** PROVIDED RECORDS follows **
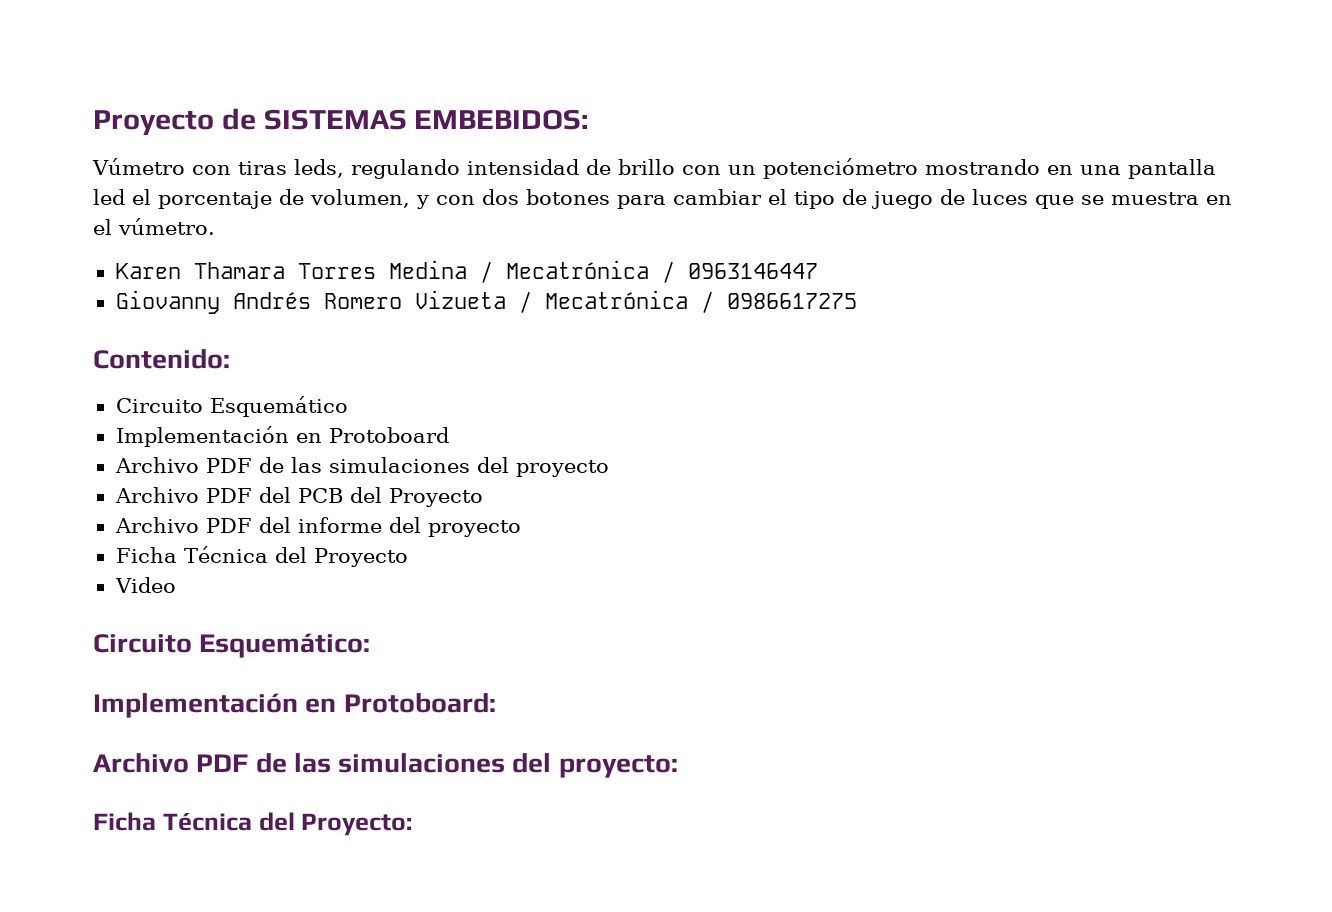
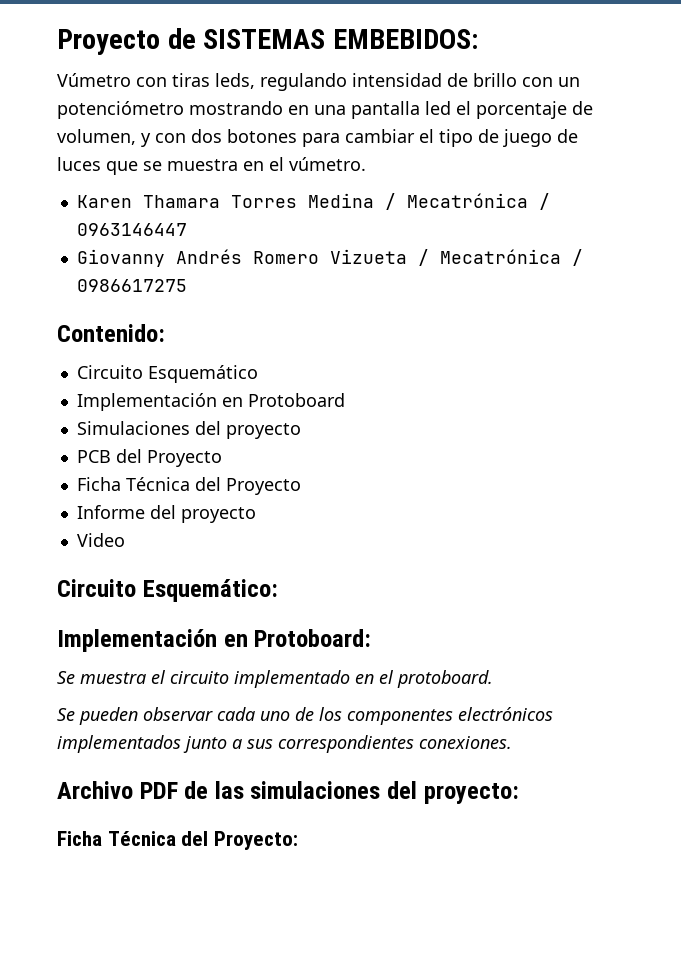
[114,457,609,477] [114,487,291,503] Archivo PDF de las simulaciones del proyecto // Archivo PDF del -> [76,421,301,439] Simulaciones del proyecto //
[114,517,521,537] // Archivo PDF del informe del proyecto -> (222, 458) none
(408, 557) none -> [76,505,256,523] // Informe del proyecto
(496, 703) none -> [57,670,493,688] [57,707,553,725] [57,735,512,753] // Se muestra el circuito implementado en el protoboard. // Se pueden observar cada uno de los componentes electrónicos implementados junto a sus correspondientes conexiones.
** End of PROVIDED RECORDS **
** PROVIDED RECORDS follows **
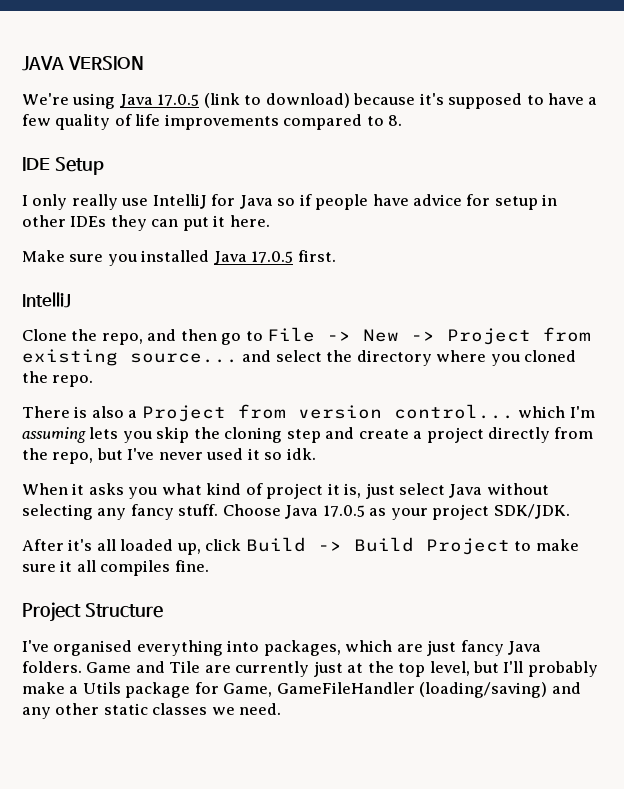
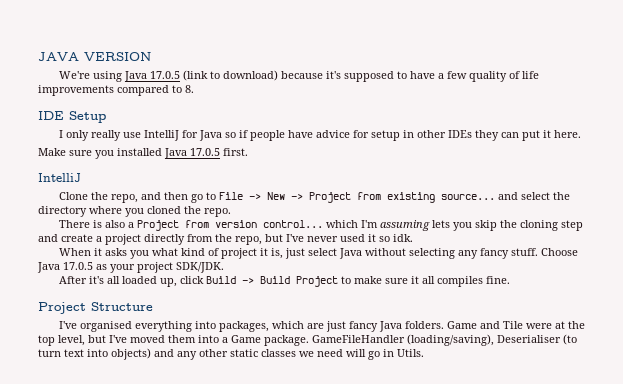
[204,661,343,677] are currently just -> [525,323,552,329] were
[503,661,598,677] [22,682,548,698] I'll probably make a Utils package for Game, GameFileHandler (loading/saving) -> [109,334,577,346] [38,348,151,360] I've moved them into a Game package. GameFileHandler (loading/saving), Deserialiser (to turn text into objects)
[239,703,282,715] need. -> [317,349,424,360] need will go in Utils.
** End of PROVIDED RECORDS **
**PROBLEM REQUIREMENTS**
Return, word for word, the lines of the data above from the line with "[114,517,521,537] // Archivo" through the line with "(496, 703) none", inclusive.

**EXERCISE RESULT**
[114,517,521,537] // Archivo PDF del informe del proyecto -> (222, 458) none
(408, 557) none -> [76,505,256,523] // Informe del proyecto
(496, 703) none -> [57,670,493,688] [57,707,553,725] [57,735,512,753] // Se muestra el circuito implementado en el protoboard. // Se pueden observar cada uno de los componentes electrónicos implementados junto a sus correspondientes conexiones.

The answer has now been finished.